Mumbai: Alex Hayim was sure he was going to have to say no. The head of the Indian operations of Reit Property Plc., a UK-headquartered real estate financier, he had been approached by a Kolkata developer who wanted Reit as a partner for a slum redevelopment project. Reit Property has been investing in the Indian real estate space for the past two years.
“We are not in the business of slum development,” says Hayim, explaining his initial reaction. But he went to Kolkata to see the slum and go through the contours of the project “out of sheer interest”. He came back impressed enough to invest just under $10 million (Rs40 crore) in the project to redevelop a 17-acre slum in central Kolkata. People living in the slum get proper bricks and mortar houses as part of the project, and Hayim and his partner, whom he refuses to name, get to develop and sell 500,000 sq. ft of commercial property.
Across India, slum redevelopment is becoming big business. The largest and most ambitious of these is the Maharashtra government’s plans to redevelop Dharavi, Asia’s largest slum that occupies 535 acres between Mumbai’s suburbs of Sion and Kurla on one side and the tony neighbourhood of Bandra on the other. Companies, including DLF Ltd, Hiranandani Construction Ltd, Kalpataru Properties Pvt. Ltd and those controlled by Mukesh Ambani’s Reliance Industries Ltd, Anil Ambani’s Reliance Anil Dhirubhai Ambani Group have sought initial details of the project (all told, some 100 firms have expressed interest in participating in the redevelopment).
The size of the slum redevelopment opportunity isn’t known. What is known is that from Tamil Nadu and Karnataka to New Delhi and Maharashtra, it is on the agenda of the local governments that see it as a way to improve the quality of lives of people living in slums and create space in the heart of the city for residential and commercial property.
Mukesh Mehta, a former New York real estate developer and the man behind the $2.5 billion plan to redevelop Dharavi, estimates the slum redevelopment opportunity in Mumbai alone at $225 billion.

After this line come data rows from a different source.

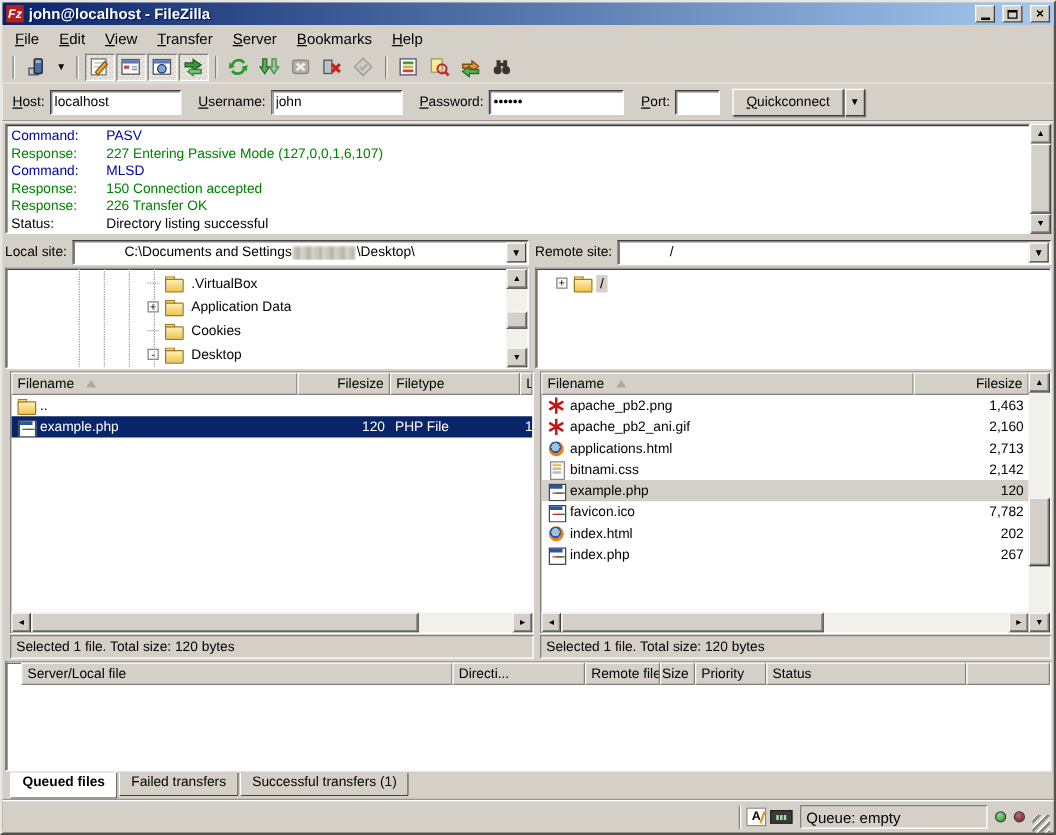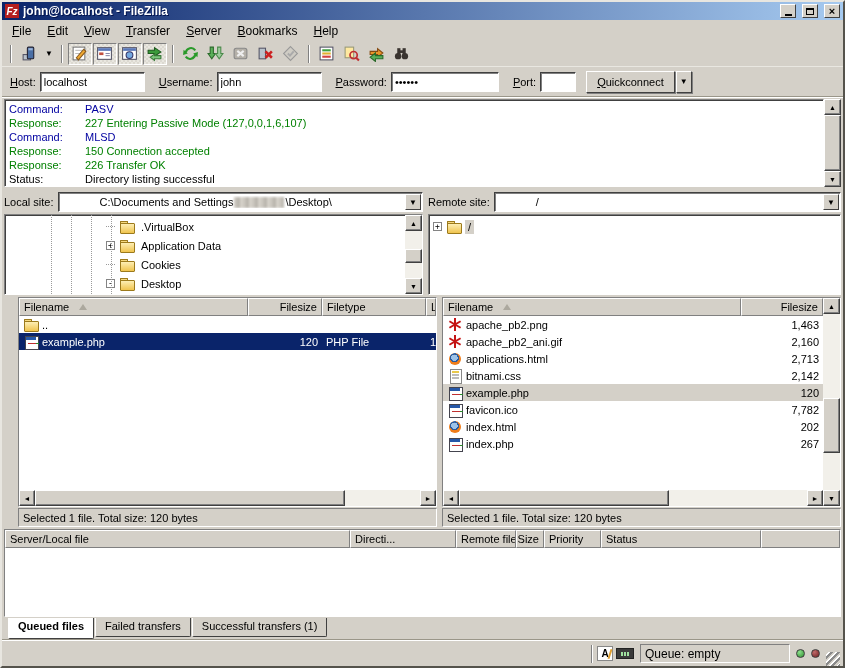--- a/index.html
+++ b/index.html
@@ -85,21 +85,21 @@
   .combo .val { flex:1; display:flex; align-items:center; white-space:nowrap; overflow:hidden;padding-left:38px; }
   .combo-arrow { width:16px; height:16px; margin:1px; background:#d4d0c8; border:1px solid;
                  border-color:#fff #404040 #404040 #fff; font-size:8px;
                  display:flex; align-items:center; justify-content:center; }
   .redacted { display:inline-block; width:50px; height:11px; margin:0 1px;
               background:repeating-linear-gradient(90deg,#cac6be 0 3px,#b9b5ad 3px 6px,#d6d2ca 6px 9px);
               filter:blur(0.8px); }
   .treebox { flex:1; margin-top:1px; background:#fff; border:1px solid;
              border-color:#808080 #fff #fff #808080; box-shadow:inset 1px 1px 0 #404040;
              display:flex; overflow:hidden; }
-  .treearea { flex:1; position:relative; padding-top:2px; overflow:hidden; }
+  .treearea { flex:1; position:relative; padding-top:2px; overflow:hidden;margin-left:12px; }
   .guide { position:absolute; top:0; bottom:0; width:0; border-left:1px dotted #9a9a9a; }
   .treerow { height:19px; display:flex; align-items:center; }
   .expander { width:9px; height:9px; flex:0 0 9px; background:#fff; border:1px solid #848484;
               font:8px/7px "DejaVu Sans Mono",monospace; text-align:center; margin-right:4px; }
   .stub { width:9px; flex:0 0 9px; border-top:1px dotted #9a9a9a; margin-right:4px; }
   .tree-label { padding:1px 3px; white-space:nowrap; }
   .tree-label.sel-inactive { background:#d4d0c8; }
 
   
   .ficon { width:16px; height:14px; position:relative; flex:0 0 16px; margin-right:3px; }
@@ -118,21 +118,21 @@
   .i-broken i { position:absolute; left:7px; top:0; width:2px; height:13px;
                 background:#c41414; transform:rotate(-60deg); }
   .i-html::before { content:""; position:absolute; left:2px; top:1px; width:12px; height:12px; border-radius:50%;
                     background:radial-gradient(circle at 45% 40%, #9cc2e8 0 33%, #2a5a9c 34% 46%, #ef7d1a 47% 100%); }
   .i-css::before { content:""; position:absolute; left:3px; top:0; width:10px; height:13px;
                    background:#fff; border:1px solid #888; }
   .i-css::after { content:""; position:absolute; left:5px; top:2px; width:7px; height:2px;
                   background:#e8c84a; box-shadow:0 3px 0 #bcbcbc, 0 6px 0 #bcbcbc; }
 
   
-  .lists { flex:1; display:flex; padding:2px 2px 0 16px; gap:5px;border-radius:29px; }
+  .lists { flex:1; display:flex; padding:2px 2px 0 6px; gap:5px;border-radius:29px; }
   .list-pane { display:flex; flex-direction:column; }
   .list-pane.left { width:419px; flex:0 0 419px; }
   .list-pane.right { flex:1; }
   .listbox { flex:1; background:#fff; border:1px solid; border-color:#808080 #fff #fff #808080;
              box-shadow:inset 1px 1px 0 #404040; display:flex; overflow:hidden; }
   .list-main { flex:1; display:flex; flex-direction:column; overflow:hidden; }
   .list-header { height:18px; flex:0 0 18px; display:flex; background:#d4d0c8; }
   .hcell { height:18px; background:#d4d0c8; border:1px solid; border-color:#fff #808080 #808080 #fff;
            display:flex; align-items:center; padding:0 4px; white-space:nowrap; overflow:hidden; }
   .hcell.right { justify-content:flex-end; }
@@ -144,21 +144,21 @@
   .flrow .num { justify-content:flex-end; }
   .flrow.sel-active { background:#0a246a; color:#fff; }
   .flrow.sel-inactive { background:#d4d0c8; }
   .list-status { height:19px; flex:0 0 19px; margin-top:1px; background:#d4d0c8;
                  border:1px solid; border-color:#808080 #fff #fff #808080;
                  display:flex; align-items:center; padding:0 4px; }
 
   
   .queuewrap { height:90px; flex:0 0 90px; padding:2px 2px 0 2px; }
   .queuebox { height:100%; background:#fff; border:1px solid; border-color:#808080 #fff #fff #808080;
-              box-shadow:inset 1px 1px 0 #404040; display:flex; flex-direction:column; overflow:hidden; }
+              box-shadow:inset 1px 1px 0 #404040; display:flex; flex-direction:column; overflow:hidden;padding-left:12px; }
   .queue-header { height:18px; flex:0 0 18px; display:flex; background:#d4d0c8; }
   .queue-body { flex:1; background:#fff; }
 
   
   .tabsrow { height:23px; flex:0 0 23px; display:flex; align-items:flex-start; padding:1px 0 0 6px; gap:1px; }
   .tab { height:19px; padding:2px 9px 0 9px; background:#d4d0c8; font-size:11px;
          border:1px solid; border-color:#d4d0c8 #404040 #404040 #fff;
          border-top:0; border-radius:0 0 2px 2px; }
   .tab.active { background:#fff; font-weight:bold; height:21px; border-color:#fff #404040 #404040 #fff; border-top:0; }
 

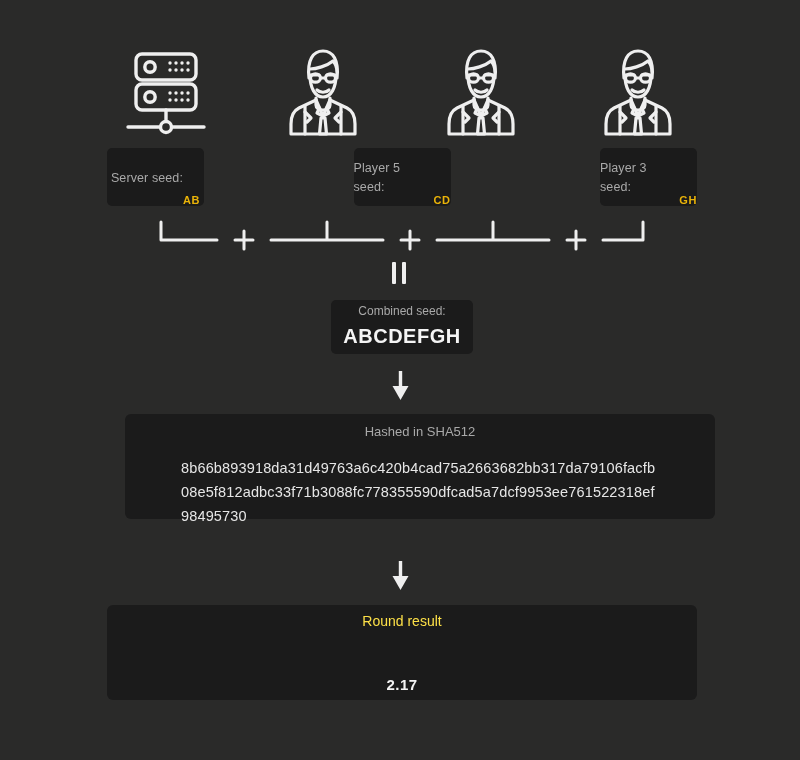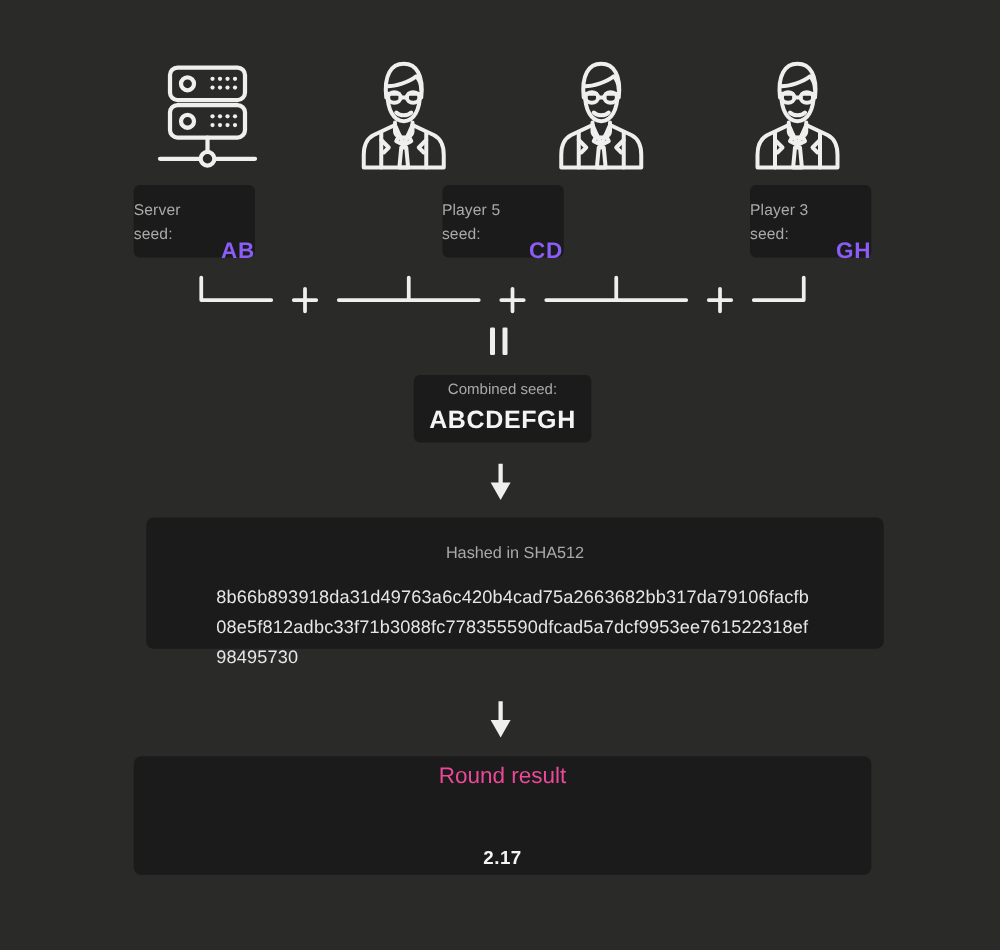--- a/index.html
+++ b/index.html
@@ -64,22 +64,22 @@
     box-sizing: border-box;
     padding-top: 2px;
   }
   .seed-label {
     font-size: 12.5px;
     color: #a9a9a9;
     letter-spacing: .1px;
     line-height: 1.5;
   }
   .seed-value {
-    font-size: 18px;
-    color: #8b5cf6;
+    font-size: 11px;
+    color: #eab308;
     font-weight: bold;
     letter-spacing: .6px;
     line-height: 1.5;
     margin-top: 44px;
   }
 
   
   .connector-row {
     position: absolute;
     left: 107px;
@@ -142,28 +142,28 @@
     width: 19px;
     height: 30px;
   }
   .arrow-1 { top: 371px; }
   .arrow-2 { top: 561px; }
   .arrow svg { display:block; }
 
   
   .hash-panel {
     position: absolute;
-    left: 117px;
+    left: 125px;
     top: 414px;
     width: 590px;
     height: 105px;
     background: #1b1b1b;
     border-radius: 6px;
     box-sizing: border-box;
-    padding: 20px 18px 0 18px;
+    padding: 10px 18px 0 18px;
   }
   .hash-title {
     text-align: center;
     font-size: 13px;
     color: #a9a9a9;
     margin-bottom: 17px;
   }
   .hash-lines {
     font-size: 14.5px;
     color: #e6e6e6;
@@ -182,22 +182,22 @@
     width: 590px;
     height: 95px;
     background: #1b1b1b;
     border-radius: 6px;
     display: flex;
     flex-direction: column;
     align-items: center;
     justify-content: center;
   }
   .result-label {
-    font-size: 18px;
-    color: #ec4899;
+    font-size: 14px;
+    color: #fde047;
     margin-bottom: 23px;
   }
   .result-value {
     font-size: 15px;
     color: #f4f4f4;
     font-weight: bold;
     letter-spacing: .4px;
     margin-top: 24px;
   }
 </style>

Officials in the Maharashtra government have previously said that Dharavi’s redevelopment will be a pilot project for the development of other slums in the city. Around 7-8% of Mumbai has been classified as slums, says Mehta, and 60% of the city’s population live in slums. The government’s redevelopment plan for the slum includes schools, colleges and hospitals.
Developers are drawn to these projects because they have the support of the local government and offer them the opportunity to develop land in the city centre.
The developers get permission to build additional commercial or residential units in prime areas in return for providing free houses for slum dwellers.